Secondo un rapporto FAO, la fame diminuisce più rapidamente in Sud America
Punti chiave
- •La fame in Sud America è diminuita di un terzo dal 2020, raggiungendo il minimo storico del 3,5% della popolazione che consuma calorie insufficienti.
- •Il Brasile è stato rimosso dalla Mappa della fame delle Nazioni Unite entro il 2025 dopo che il presidente Luiz Inácio Lula da Silva ha dato priorità alla sicurezza alimentare al suo ritorno in carica nel 2023.
- •Anche Cile e Guyana sono stati rimossi dalla Mappa della fame delle Nazioni Unite, mentre Argentina, Colombia, Paraguay, Perù e Venezuela si stanno avvicinando a soglie chiave sulla fame.
- •Ecuador e Bolivia hanno mostrato un miglioramento modesto, ma il Suriname è l’unico Paese sudamericano in cui la fame sta peggiorando.
- •Il calo è attribuito in parte a una maggiore stabilità macroeconomica, comprese banche centrali più indipendenti e una migliore gestione dell’inflazione.

La quota di persone che soffrono la fame sta diminuendo più rapidamente in Sud America che in qualsiasi altra regione del mondo, secondo un rapporto pubblicato il 21 luglio dall’Organizzazione delle Nazioni Unite per l’alimentazione e l’agricoltura (FAO) e citato da The Economist.
Il rapporto della FAO afferma che la fame in Sud America è diminuita di un terzo dal 2020. Solo il 3,5% delle persone nella regione consuma oggi calorie insufficienti, il livello più basso mai registrato. Eliminare la fame entro il 2030 è uno degli Obiettivi di sviluppo sostenibile delle Nazioni Unite, rendendo i progressi del Sud America significativi perché la regione è ora vicina al parametro utilizzato dall’ONU per identificare i Paesi con fame cronica.
“Se c’è una regione al mondo che può potenzialmente raggiungere questo obiettivo, è il Sud America”, ha dichiarato Máximo Torero, capo economista della FAO.

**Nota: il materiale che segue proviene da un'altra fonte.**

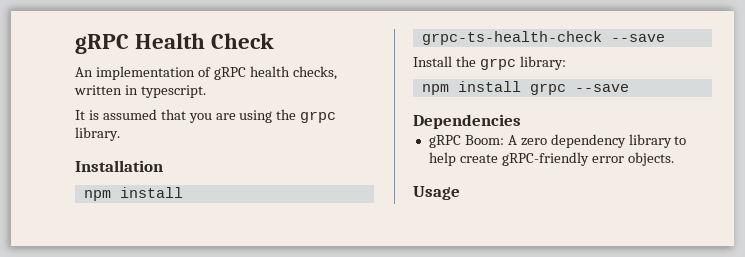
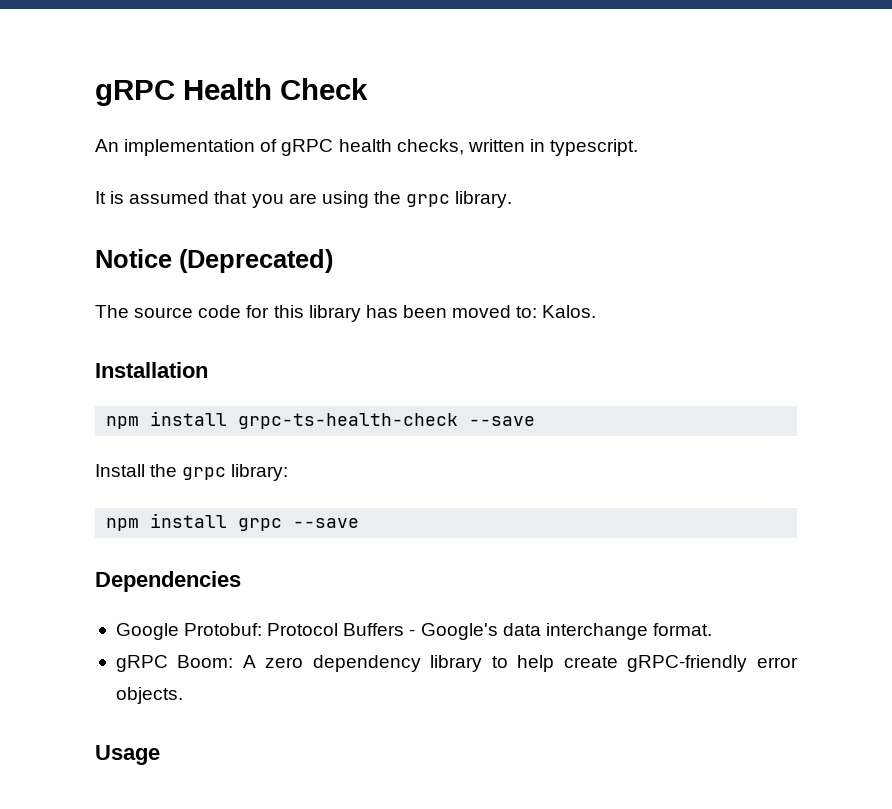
+ Notice (Deprecated)
+ The source code for this library has been moved to: Kalos.
+ Google Protobuf: Protocol Buffers - Google's data interchange format.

Il Brasile è stato uno dei casi più osservati della regione. Luiz Inácio Lula da Silva, comunemente noto come Lula, ha fatto della sicurezza alimentare una priorità dopo il suo ritorno alla presidenza nel 2023. Entro il 2025, il Brasile era stato rimosso dalla Mappa della fame delle Nazioni Unite, che monitora i Paesi in cui più del 2,5% della popolazione soffre di fame cronica.
Anche il Cile e la Guyana, ricca di petrolio, sono stati rimossi dalla Mappa della fame. L’Argentina è vicina alla soglia, con una fame cronica inferiore al 3%. Colombia e Paraguay si stanno avvicinando, al 4%, mentre Perù e Venezuela, colpito dalla crisi, stanno facendo progressi intorno al 5%. Anche Ecuador e Bolivia sono migliorati leggermente, rispettivamente all’11% e al 20%. Il Suriname è l’unico Paese della regione che si sta muovendo nella direzione sbagliata.
Il calo è attribuito in parte a condizioni di fondo più solide, inclusa la stabilità macroeconomica. Le banche centrali del Sud America sono descritte come molto più indipendenti e più capaci di gestire l’inflazione rispetto a due decenni fa. Questo contesto è rilevante per la sicurezza alimentare perché un’inflazione elevata può erodere rapidamente il potere d’acquisto delle famiglie, in particolare per beni essenziali come il cibo.
In un post di Marginal Revolution dedicato al rapporto, Tyler Cowen ha rimandato i lettori a The Economist e ha scritto che chi è interessato allo sviluppo economico dovrebbe osservare con attenzione il Sud America, insieme a Messico, Panama e Repubblica Dominicana. Ha aggiunto che la maggior parte di questi Paesi probabilmente continuerà a crescere, seppure a un ritmo modesto.